Code change snippets:
----------
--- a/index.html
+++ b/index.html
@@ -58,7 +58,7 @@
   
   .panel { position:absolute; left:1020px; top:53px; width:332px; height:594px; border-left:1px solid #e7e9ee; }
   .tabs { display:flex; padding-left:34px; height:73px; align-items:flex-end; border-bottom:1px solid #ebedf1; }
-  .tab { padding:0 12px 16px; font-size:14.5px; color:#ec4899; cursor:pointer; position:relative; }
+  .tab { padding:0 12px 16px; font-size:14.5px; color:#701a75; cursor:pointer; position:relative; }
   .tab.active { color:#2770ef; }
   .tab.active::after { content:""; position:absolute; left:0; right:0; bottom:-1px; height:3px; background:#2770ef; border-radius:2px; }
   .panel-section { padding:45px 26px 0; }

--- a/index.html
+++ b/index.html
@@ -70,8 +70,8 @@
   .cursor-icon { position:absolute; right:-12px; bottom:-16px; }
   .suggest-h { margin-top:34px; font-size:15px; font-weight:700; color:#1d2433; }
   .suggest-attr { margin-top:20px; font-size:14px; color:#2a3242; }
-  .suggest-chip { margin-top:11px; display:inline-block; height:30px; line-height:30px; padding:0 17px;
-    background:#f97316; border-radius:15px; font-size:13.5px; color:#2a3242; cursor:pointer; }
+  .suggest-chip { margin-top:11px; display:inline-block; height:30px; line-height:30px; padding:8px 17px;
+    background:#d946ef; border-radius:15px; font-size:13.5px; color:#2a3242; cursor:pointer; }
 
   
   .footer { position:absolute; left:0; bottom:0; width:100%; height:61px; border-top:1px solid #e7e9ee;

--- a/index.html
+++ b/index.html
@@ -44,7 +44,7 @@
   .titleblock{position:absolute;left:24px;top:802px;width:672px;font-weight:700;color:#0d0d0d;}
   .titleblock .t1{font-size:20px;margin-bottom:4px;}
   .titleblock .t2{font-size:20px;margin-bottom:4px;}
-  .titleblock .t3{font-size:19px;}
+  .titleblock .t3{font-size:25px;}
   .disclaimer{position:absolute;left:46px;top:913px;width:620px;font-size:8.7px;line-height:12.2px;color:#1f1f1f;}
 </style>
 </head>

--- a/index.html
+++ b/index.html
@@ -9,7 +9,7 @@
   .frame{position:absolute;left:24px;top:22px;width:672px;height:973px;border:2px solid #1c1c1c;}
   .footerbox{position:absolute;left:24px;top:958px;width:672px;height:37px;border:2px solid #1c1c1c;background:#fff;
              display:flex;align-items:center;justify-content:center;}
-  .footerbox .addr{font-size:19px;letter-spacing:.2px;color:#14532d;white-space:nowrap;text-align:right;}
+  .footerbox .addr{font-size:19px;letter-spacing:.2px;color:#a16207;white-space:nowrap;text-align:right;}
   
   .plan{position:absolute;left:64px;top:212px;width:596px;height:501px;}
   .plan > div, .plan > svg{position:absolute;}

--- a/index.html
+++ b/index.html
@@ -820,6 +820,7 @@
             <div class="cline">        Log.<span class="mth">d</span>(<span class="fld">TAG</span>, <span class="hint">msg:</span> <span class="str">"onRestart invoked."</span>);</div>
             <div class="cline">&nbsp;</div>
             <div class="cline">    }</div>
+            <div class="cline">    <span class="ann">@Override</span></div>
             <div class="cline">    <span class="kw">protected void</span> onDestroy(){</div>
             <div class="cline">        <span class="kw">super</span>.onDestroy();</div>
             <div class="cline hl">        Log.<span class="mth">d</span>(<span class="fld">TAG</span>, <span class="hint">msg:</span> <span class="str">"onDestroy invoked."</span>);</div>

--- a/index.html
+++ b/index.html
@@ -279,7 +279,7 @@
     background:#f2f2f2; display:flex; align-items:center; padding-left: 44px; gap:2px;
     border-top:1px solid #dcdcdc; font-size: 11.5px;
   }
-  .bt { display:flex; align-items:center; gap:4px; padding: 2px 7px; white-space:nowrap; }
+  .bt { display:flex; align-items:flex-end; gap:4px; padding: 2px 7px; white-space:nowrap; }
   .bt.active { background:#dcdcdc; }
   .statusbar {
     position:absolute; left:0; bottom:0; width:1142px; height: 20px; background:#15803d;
----------
:: Task objective ::
Your reply must be the entries above, returned word for word.

:: Completed exercise ::
--- a/index.html
+++ b/index.html
@@ -58,7 +58,7 @@
   
   .panel { position:absolute; left:1020px; top:53px; width:332px; height:594px; border-left:1px solid #e7e9ee; }
   .tabs { display:flex; padding-left:34px; height:73px; align-items:flex-end; border-bottom:1px solid #ebedf1; }
-  .tab { padding:0 12px 16px; font-size:14.5px; color:#ec4899; cursor:pointer; position:relative; }
+  .tab { padding:0 12px 16px; font-size:14.5px; color:#701a75; cursor:pointer; position:relative; }
   .tab.active { color:#2770ef; }
   .tab.active::after { content:""; position:absolute; left:0; right:0; bottom:-1px; height:3px; background:#2770ef; border-radius:2px; }
   .panel-section { padding:45px 26px 0; }

--- a/index.html
+++ b/index.html
@@ -70,8 +70,8 @@
   .cursor-icon { position:absolute; right:-12px; bottom:-16px; }
   .suggest-h { margin-top:34px; font-size:15px; font-weight:700; color:#1d2433; }
   .suggest-attr { margin-top:20px; font-size:14px; color:#2a3242; }
-  .suggest-chip { margin-top:11px; display:inline-block; height:30px; line-height:30px; padding:0 17px;
-    background:#f97316; border-radius:15px; font-size:13.5px; color:#2a3242; cursor:pointer; }
+  .suggest-chip { margin-top:11px; display:inline-block; height:30px; line-height:30px; padding:8px 17px;
+    background:#d946ef; border-radius:15px; font-size:13.5px; color:#2a3242; cursor:pointer; }
 
   
   .footer { position:absolute; left:0; bottom:0; width:100%; height:61px; border-top:1px solid #e7e9ee;

--- a/index.html
+++ b/index.html
@@ -44,7 +44,7 @@
   .titleblock{position:absolute;left:24px;top:802px;width:672px;font-weight:700;color:#0d0d0d;}
   .titleblock .t1{font-size:20px;margin-bottom:4px;}
   .titleblock .t2{font-size:20px;margin-bottom:4px;}
-  .titleblock .t3{font-size:19px;}
+  .titleblock .t3{font-size:25px;}
   .disclaimer{position:absolute;left:46px;top:913px;width:620px;font-size:8.7px;line-height:12.2px;color:#1f1f1f;}
 </style>
 </head>

--- a/index.html
+++ b/index.html
@@ -9,7 +9,7 @@
   .frame{position:absolute;left:24px;top:22px;width:672px;height:973px;border:2px solid #1c1c1c;}
   .footerbox{position:absolute;left:24px;top:958px;width:672px;height:37px;border:2px solid #1c1c1c;background:#fff;
              display:flex;align-items:center;justify-content:center;}
-  .footerbox .addr{font-size:19px;letter-spacing:.2px;color:#14532d;white-space:nowrap;text-align:right;}
+  .footerbox .addr{font-size:19px;letter-spacing:.2px;color:#a16207;white-space:nowrap;text-align:right;}
   
   .plan{position:absolute;left:64px;top:212px;width:596px;height:501px;}
   .plan > div, .plan > svg{position:absolute;}

--- a/index.html
+++ b/index.html
@@ -820,6 +820,7 @@
             <div class="cline">        Log.<span class="mth">d</span>(<span class="fld">TAG</span>, <span class="hint">msg:</span> <span class="str">"onRestart invoked."</span>);</div>
             <div class="cline">&nbsp;</div>
             <div class="cline">    }</div>
+            <div class="cline">    <span class="ann">@Override</span></div>
             <div class="cline">    <span class="kw">protected void</span> onDestroy(){</div>
             <div class="cline">        <span class="kw">super</span>.onDestroy();</div>
             <div class="cline hl">        Log.<span class="mth">d</span>(<span class="fld">TAG</span>, <span class="hint">msg:</span> <span class="str">"onDestroy invoked."</span>);</div>

--- a/index.html
+++ b/index.html
@@ -279,7 +279,7 @@
     background:#f2f2f2; display:flex; align-items:center; padding-left: 44px; gap:2px;
     border-top:1px solid #dcdcdc; font-size: 11.5px;
   }
-  .bt { display:flex; align-items:center; gap:4px; padding: 2px 7px; white-space:nowrap; }
+  .bt { display:flex; align-items:flex-end; gap:4px; padding: 2px 7px; white-space:nowrap; }
   .bt.active { background:#dcdcdc; }
   .statusbar {
     position:absolute; left:0; bottom:0; width:1142px; height: 20px; background:#15803d;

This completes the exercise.